Bewerben Sie Ihre Veranstaltung bei Ihren aktuellen Abonnenten und Social-Media-Followern und ermutigen Sie sie, sie mit anderen zu teilen. Wir haben festgestellt, dass E-Mails zu einem Ereignis 3,2 Mal häufiger geteilt werden als E-Mails, die dies nicht tun. Fügen Sie Social-Sharing- und „Mit einem Freund teilen“-Links hinzu, um es einfach zu machen!
Die Teilnahme an einer Veranstaltung mit einem Partner ist eine weitere Möglichkeit, Listen zu erstellen, indem neue Zielgruppen erreicht werden.
Wenn beide Parteien die Veranstaltung bei ihrem jeweiligen Publikum bewerben und während des Anmeldevorgangs Opt-Ins anbieten, ist das Potenzial, schnell neue Abonnenten hinzuzufügen, enorm. Fügen Sie explizit ein Kontrollkästchen hinzu, das angibt, von welchem Unternehmen potenzielle Abonnenten E-Mails erhalten.
Opt-in-Incentives anbieten
Eine der einfachsten Möglichkeiten, Ihre Liste zu erweitern, besteht darin, dass Besucher ihre E-Mail-Adressen angeben müssen, um einen Inhalt anzuzeigen.
Sie haben den Inhalt bereits fertig – warum also nicht verlangen, dass Besucher ein Formular ausfüllen, um es herunterzuladen? Es ist ein Tausch – Sie erhalten ihre E-Mail-Adresse, sie erhalten einen wertvollen Inhalt.
Obwohl wir definitiv nicht empfehlen, jeden Inhalt mit einem Gating zu versehen; E-Books, Berichte, Whitepapers, Slideshare-Präsentationen und Videos sind alle Möglichkeiten zur Lead-Generierung.
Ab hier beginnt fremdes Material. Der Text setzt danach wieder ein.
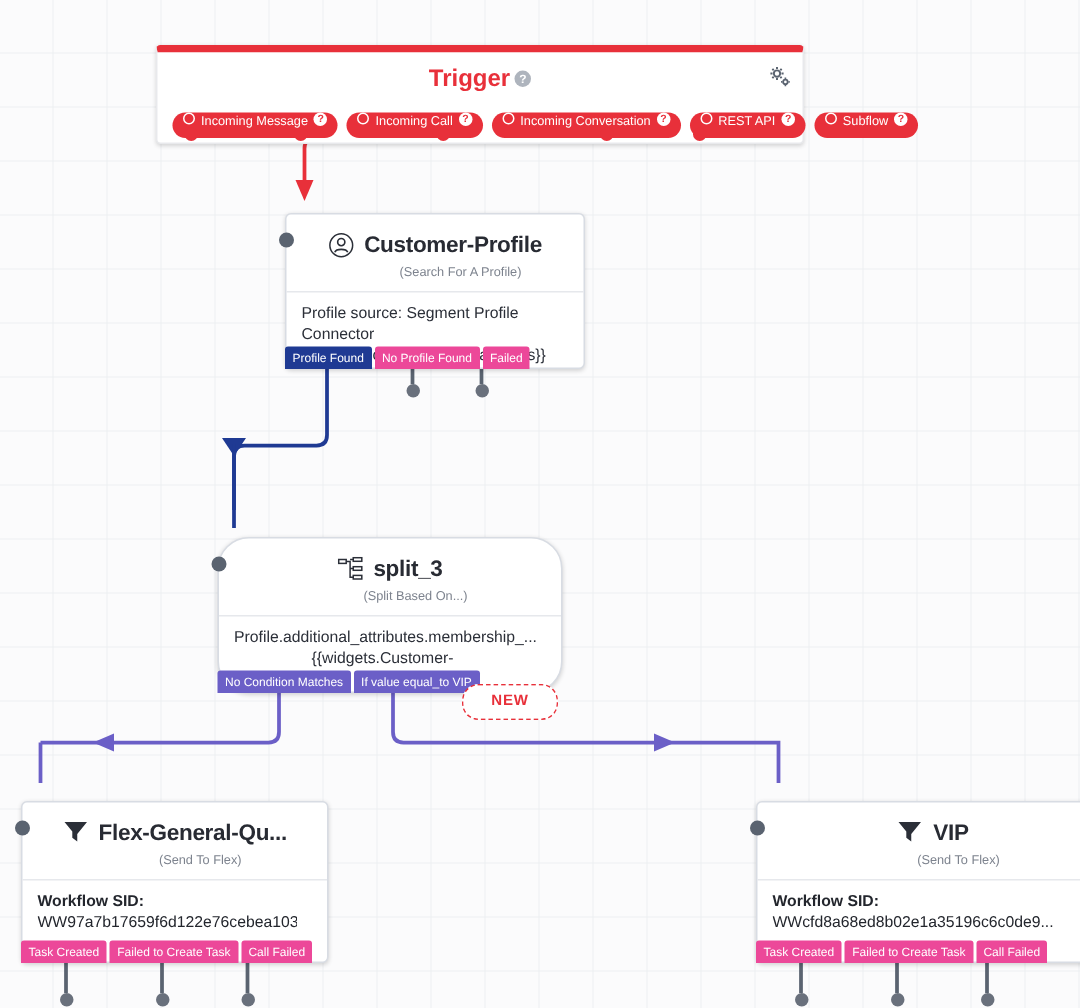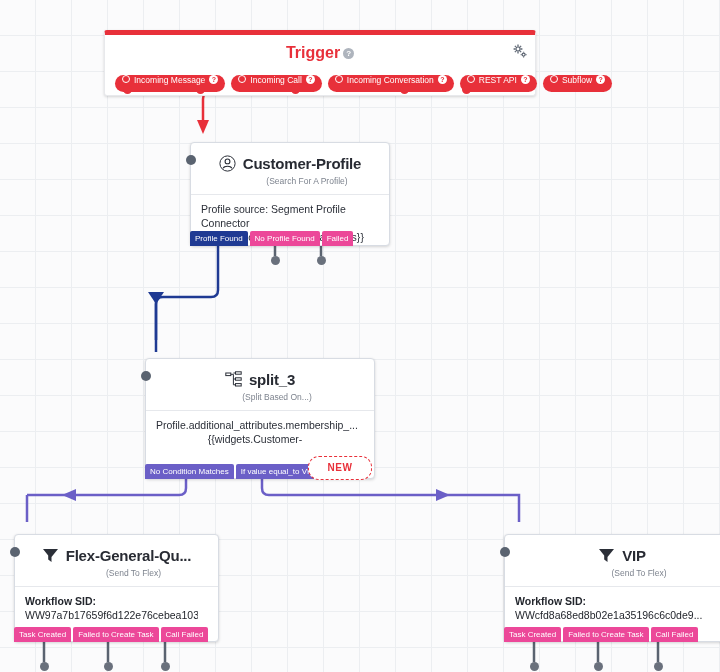"Customer-Profile" .widget-header { align-items: center -> flex-start }
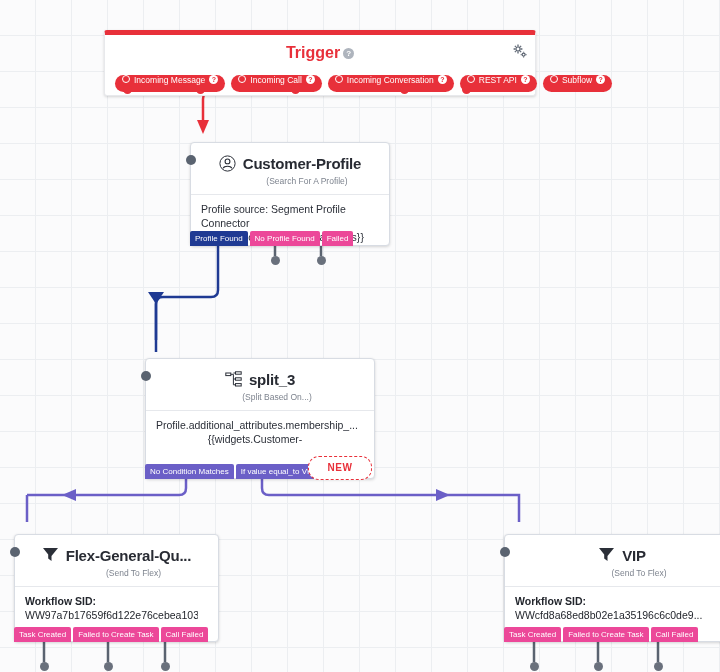"split_3" #split-node { border-radius: none -> 21px; height: 121px -> 104px }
Sammeln Sie E-Mail-Adressen in sozialen Medien
Die Bewerbung Ihres Newsletters in sozialen Medien ist eine großartige Möglichkeit, neue Anmeldungen mit Leichtigkeit zu sammeln.
Teilen Sie vergangene E-Mails, damit Ihre Follower eine Vorstellung davon haben, welche Art von Inhalten sie erhalten würden – und verlinken Sie auf Ihr Abonnement-Center.
Mit den Lead Generation Cards von Twitter können Sie ein Formular an Ihren Tweet anhängen, damit Abonnenten Ihnen ihre Kontaktinformationen mit einem einzigen Klick senden können. (Sie müssen keine Formulare ausfüllen!)
Diese Karten werden mit den meisten ESPs synchronisiert, sodass alle Anmeldungen direkt in Ihre Datenbank eingehen. Darüber hinaus können Sie sie kostenlos erstellen und bei Ihren Followern bewerben oder bezahlen, um sie auf ein größeres Publikum auszurichten. MailChimp hat eine seiner Listen durch diese Methode um 12% erweitert!

Mit dem Call-to-Action-Button von Facebook können Sie eine Newsletter-Anmeldung direkt auf Ihrer Seite hinzufügen. Oder Sie können in Ihrem Konto eine Registerkarte für E-Mail-Anmeldungen erstellen.
Potenzielle Abonnenten müssen nicht auf Ihre Website gehen, um sich für Ihre E-Mails anzumelden – sie können dies direkt auf Ihrer Social-Media-Seite tun.
Campaign Monitor verwendet diese Technik.

Senden Sie E-Mails, die geteilt werden
Ihre aktuellen Abonnenten sind eine gute Möglichkeit, neue Abonnenten zu erreichen. Indem Sie Ihre Abonnenten ermutigen, Ihre E-Mails weiterzuleiten und zu teilen, vergrößern Sie die Reichweite Ihrer Nachrichten und erhöhen die Möglichkeit zusätzlicher Conversions.
Sie bitten Ihre Abonnenten ausdrücklich, ein E-Book „herunterzuladen“ oder sich für eine kostenlose Testversion anzumelden. Warum also nicht bitten, Ihre E-Mail zu teilen?
Wir haben festgestellt, dass E-Mails mit Calls-to-Action „Mit Ihrem Netzwerk teilen“ 13-mal häufiger geteilt werden als typische E-Mails.
Darüber hinaus wurden E-Mails, die personalisiert waren oder sich auf Ereignisse, hilfreiche Inhalte oder transaktionale Updates konzentrierten, eher geteilt.
Für weitere Tipps zum Senden von E-Mails, die geteilt werden, laden Sie The Viral Email Report herunter.